According to a Meeting Professionals International survey released in end of October, 44 percent of planners said all their cancellations were for meetings using 100 or less room nights. "If the smaller meeting isn’t really necessary, people aren’t doing them. Or else they’re doing them electronically," says Mark Theis, vice president of the conference division at the San Francisco CVB. "People are evaluating whether or not they’re the best return on people’s time, the costs, and the fear factor."
Some groups "looked at their bylaws and found that they could work via mail and e-mail to accomplish the business part of what they need to do," says Teresa Larson, senior vice president, of Alexandria, Va.-based integrated communications and event management firm Smith Fairfield, adding that her clients also are doing a lot more conference calling than they used to.
Bruce Harris, who founded the Cleveland-based independent meeting planning firm Conferon Inc., also has noticed people replacing small meetings with conference calling. "It works well for very small groups because they can be highly interactive," he says. Having 800 people listen to an audioconference isn’t as effective because all you can do is audit the program, and maybe call or e-mail in questions.

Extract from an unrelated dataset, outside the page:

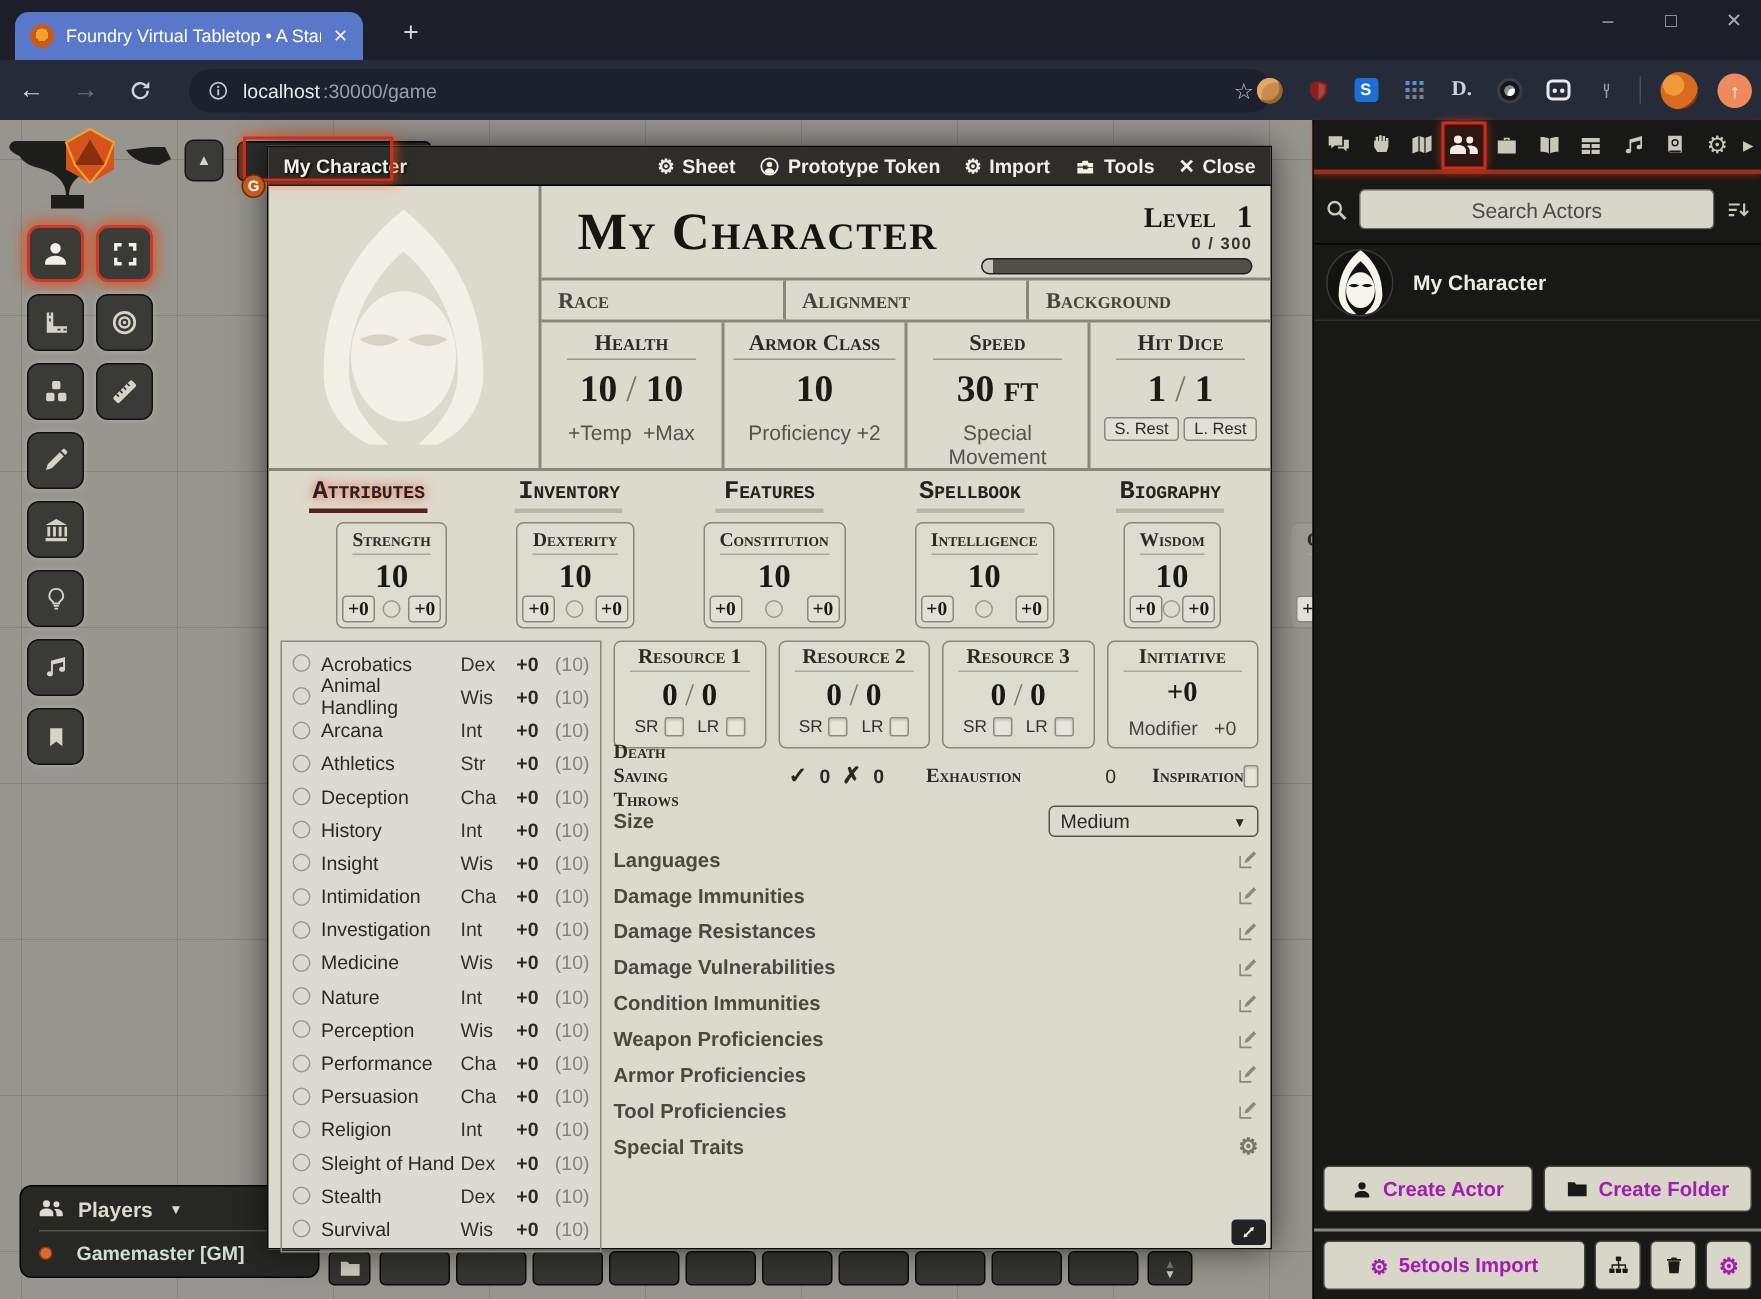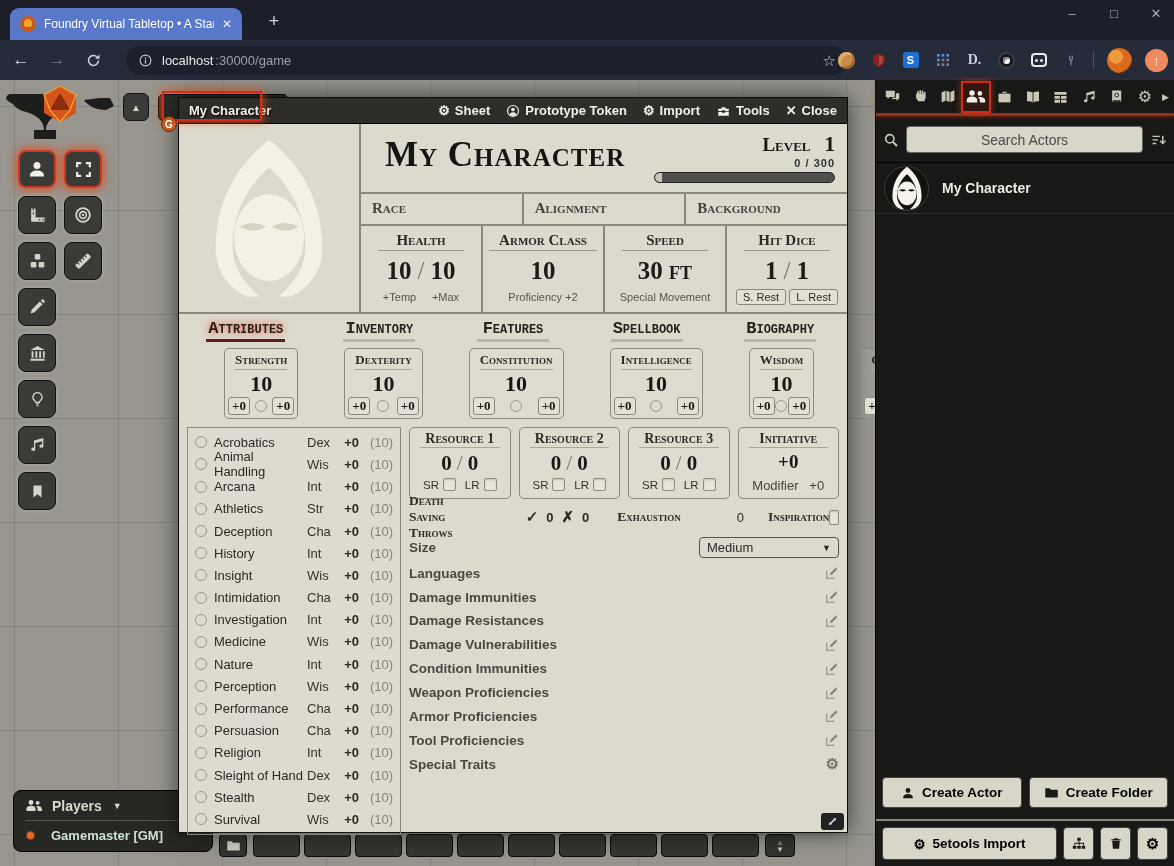"+Temp" .stat-sub { font-size: 11px -> 14px }
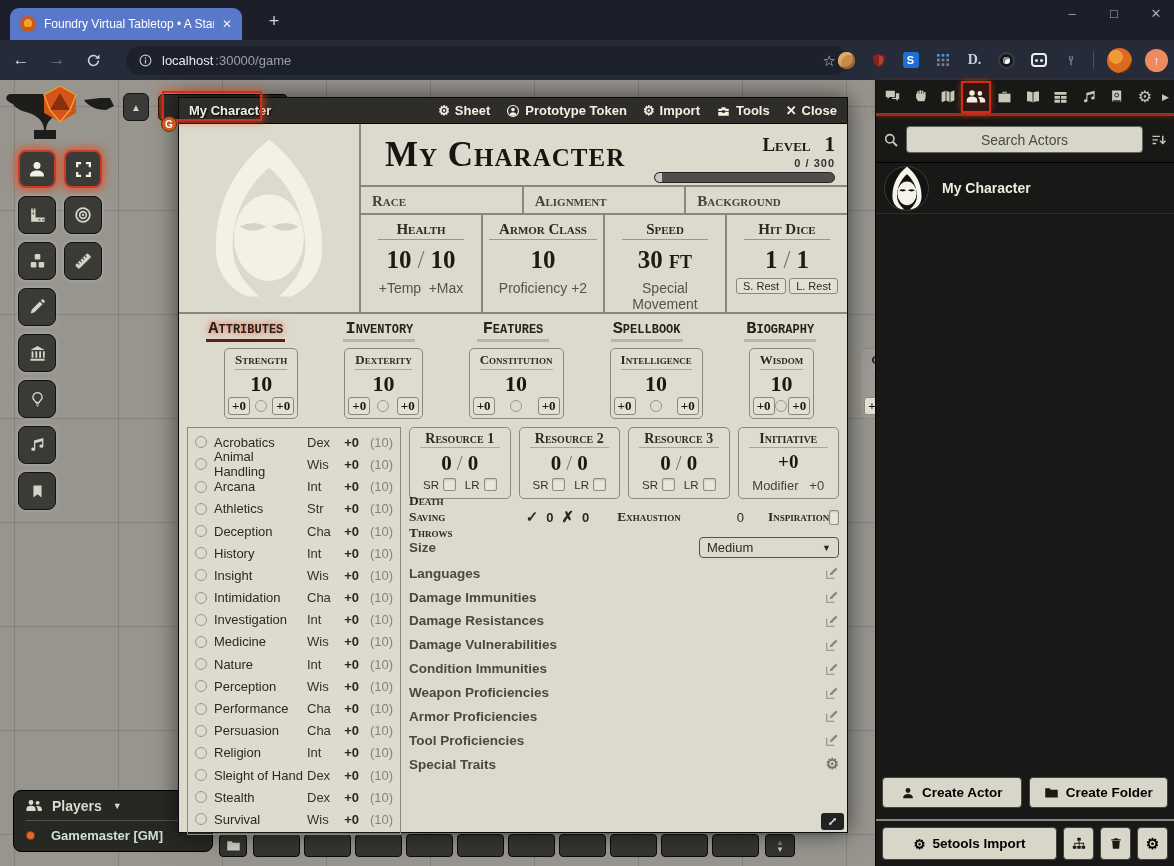"Create Actor" .pbtn { color: #000000 -> #a21caf }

But boards do still need to get together in person, Harris says, explaining that one board of directors he’s a member of recently decided, after years of meeting telephonically, to meeting face to face.

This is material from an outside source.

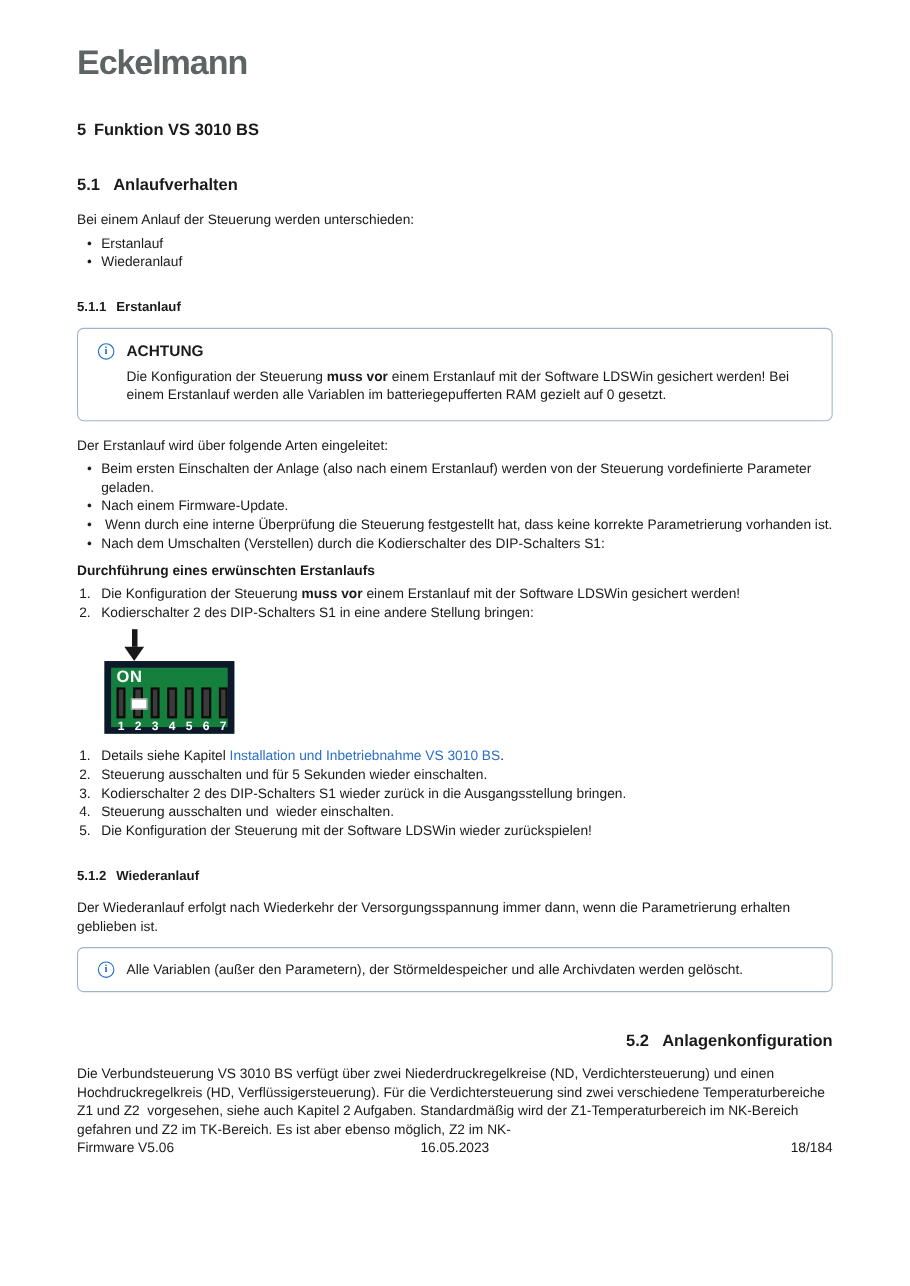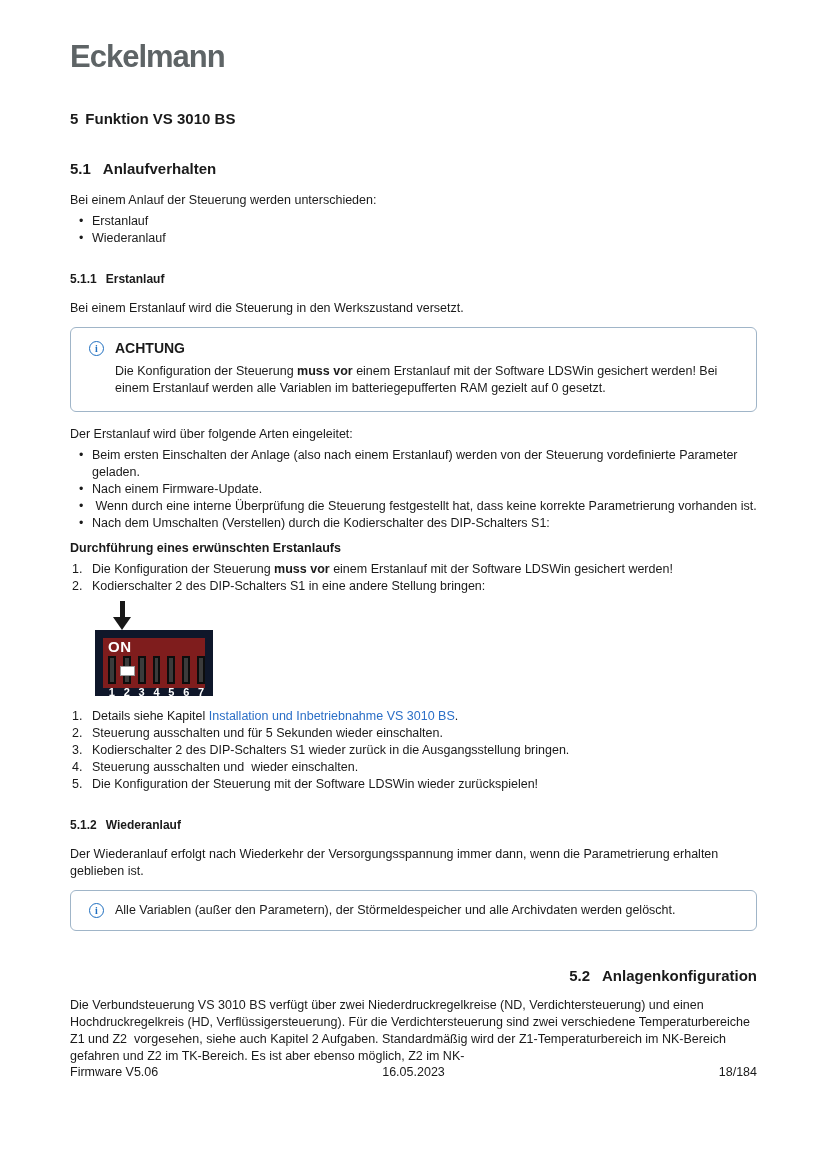"Bei einem Erstanlauf wird die" p.tight { html: <p>Bei einem Erstanlauf wird die Steuerung in den Werkszustand versetzt.</p> -> none }
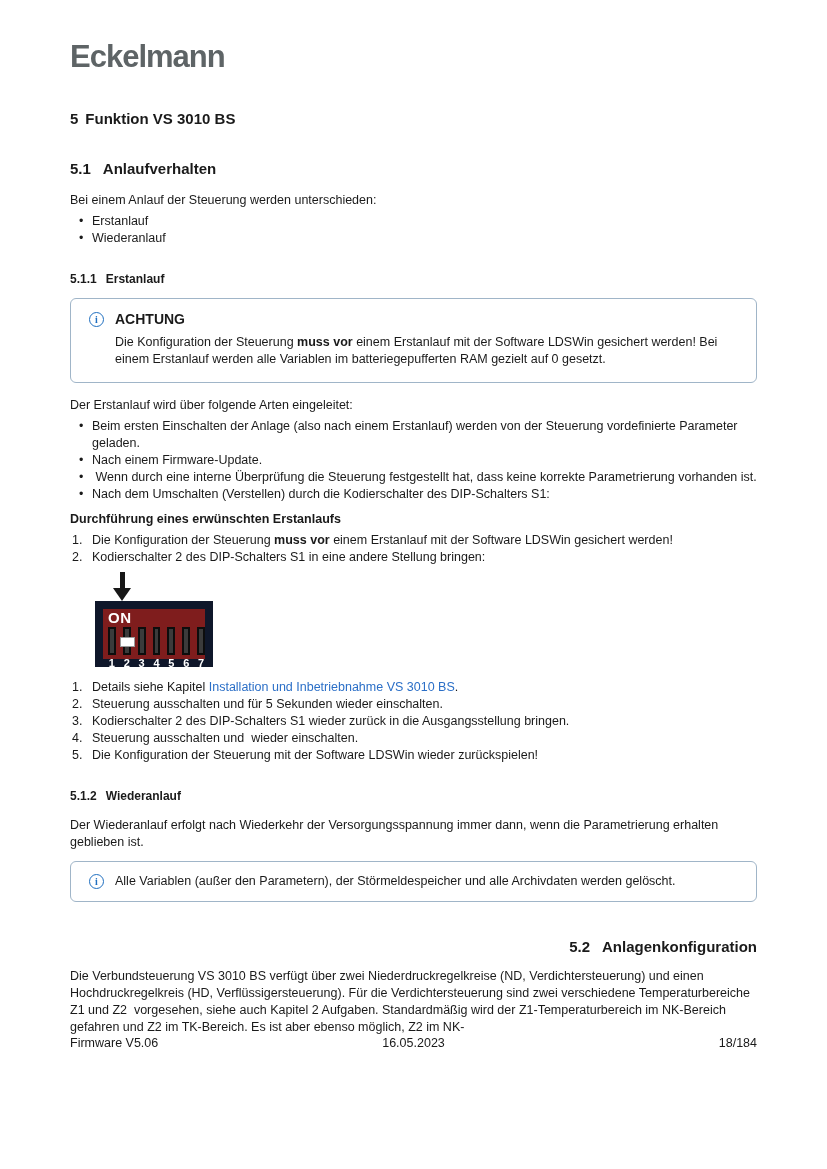"ON" .dip { background: #7f1d1d -> #15803d; border: 8px solid #0f172a -> 6px solid #0f172a }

Harris tells of one corporate client that came to him with an RFP listing over 600 meetings. "But a lot of them were yellowed out—they were going to videoconference those meetings because they were for small groups." While Larson’s recommended videoconferencing to several groups as either an alternative or an addition to what they’re doing, she hasn’t had any takers yet. Still, says Edina Lessack, "Videoconferencing certainly can replace meetings that come up in a short timeframe and small meetings."
Among associations looking to augment their programs with some form of higher tech meeting, is Morristown, N.J.-based Financial Executives International. Diane Watanabe, FEI’s conference manager, says she was planning on augmenting her April 2002 meeting with a "Webinar," where participants can view the presentations on their computer and receive a copy of the presentations for a reduced price. The Webinar will be archived for 30 days, so particpants can view the program at their convenience. Her organization decided to move the schedule up and do it for the December program, and also to attach Webinar options to future smaller meeting programs as well. "My feeling is that we need to offer education with alternative means so that we don’t eliminate an important member benefit."
"People are going to balance the necessity of giving up two or three days to attend seinars and the networking opportunities," says Harris. "An electtronic forum is viable for purely informational sessions."